L’Editoriale di Andrea Antonuccio
Care lettrici, cari lettori,
apriamo questo numero con l’intervista a don Nicola Robotti, un ragazzo di Solero che ha frequentato il seminario a Roma, nella Fraternità San Carlo, e meno di un mese fa è stato ordinato sacerdote a Colonia, in Germania. Come i più attenti tra voi ricorderanno, di lui vi avevamo raccontato in un numero di giugno dell’anno scorso, in occasione della sua ordinazione diaconale.
Quando penso a lui e alla sua storia (vi invito ad andare a rileggere l’intervista a don Nicola dell’anno scorso, sul nostro sito lavocealessandrina.it), mi appare evidente come il Signore agisca, con potenza e discrezione, nella vita di ognuno di noi lanciando dei “richiami” di Bene che possiamo riconoscere e abbracciare. Già… ma come si fa a vedere il Signore in azione nella nostra vita? Credo occorra possedere (e usare) una cosa essenziale: la coscienza, cioè l’impronta di Dio nella nostra anima.
Scriveva il cardinale Ratzinger, in un libro molto interessante, “Chiesa, ecumenismo e politica”, edito nel 1987: «Solo l’assolutezza della coscienza è l’opposto assoluto nei riguardi della tirannide; solo il riconoscimento della sua inviolabilità protegge l’uomo nei confronti dell’uomo e nei confronti di se stesso; solo la sua signoria garantisce la libertà».

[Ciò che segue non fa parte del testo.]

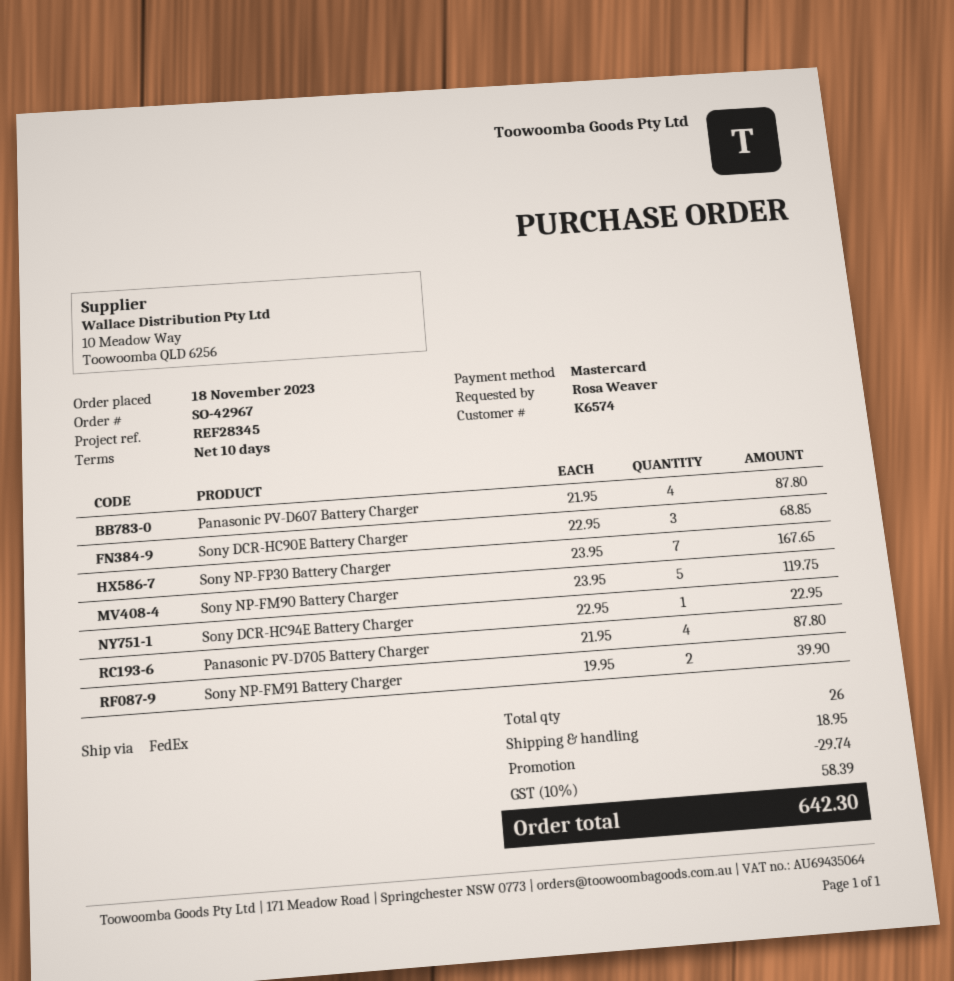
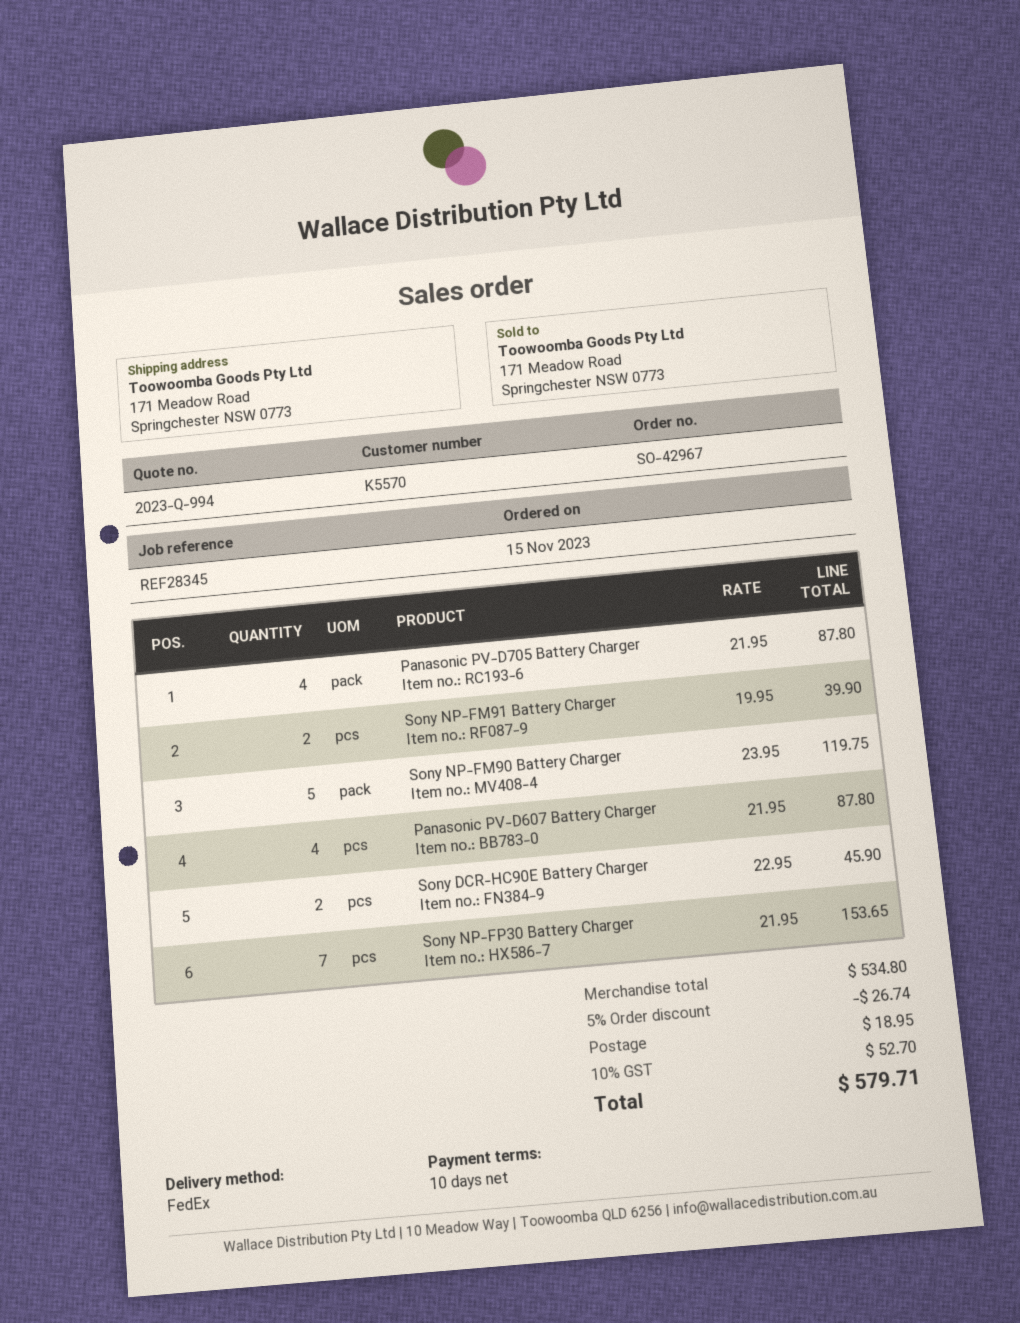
order date: 2023-11-18 -> 2023-11-15
customer number: K6574 -> K5570
Sony DCR-HC90E Battery Charger: 3 x 22.95 = 68.85 -> 2 x 22.95 = 45.90
Sony NP-FP30 Battery Charger: 7 x 23.95 = 167.65 -> 7 x 21.95 = 153.65
Sony DCR-HC94E Battery Charger: 1 x 22.95 = 22.95 -> none
discount: 29.74 -> 26.74
tax: 10% = 58.39 -> 10% = 52.70
total: 642.30 -> 579.71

Coscienza e libertà, così profondamente unite, mi fanno venire in mente una preghiera di san Tommaso Moro (decapitato il 6 luglio del 1535 per ordine di Enrico VIII d’Inghilterra): «Signore, dammi la forza di cambiare le cose che posso cambiare, la pazienza di accettare quelle che non posso cambiare e l’intelligenza, infine, per capire quali sono le prime e quali le seconde».
Jacques Maritain diceva che Tommaso Moro era «un uomo che esiste volentieri». In questi tempi così difficili da decifrare, anch’io vorrei esistere volentieri. E voi?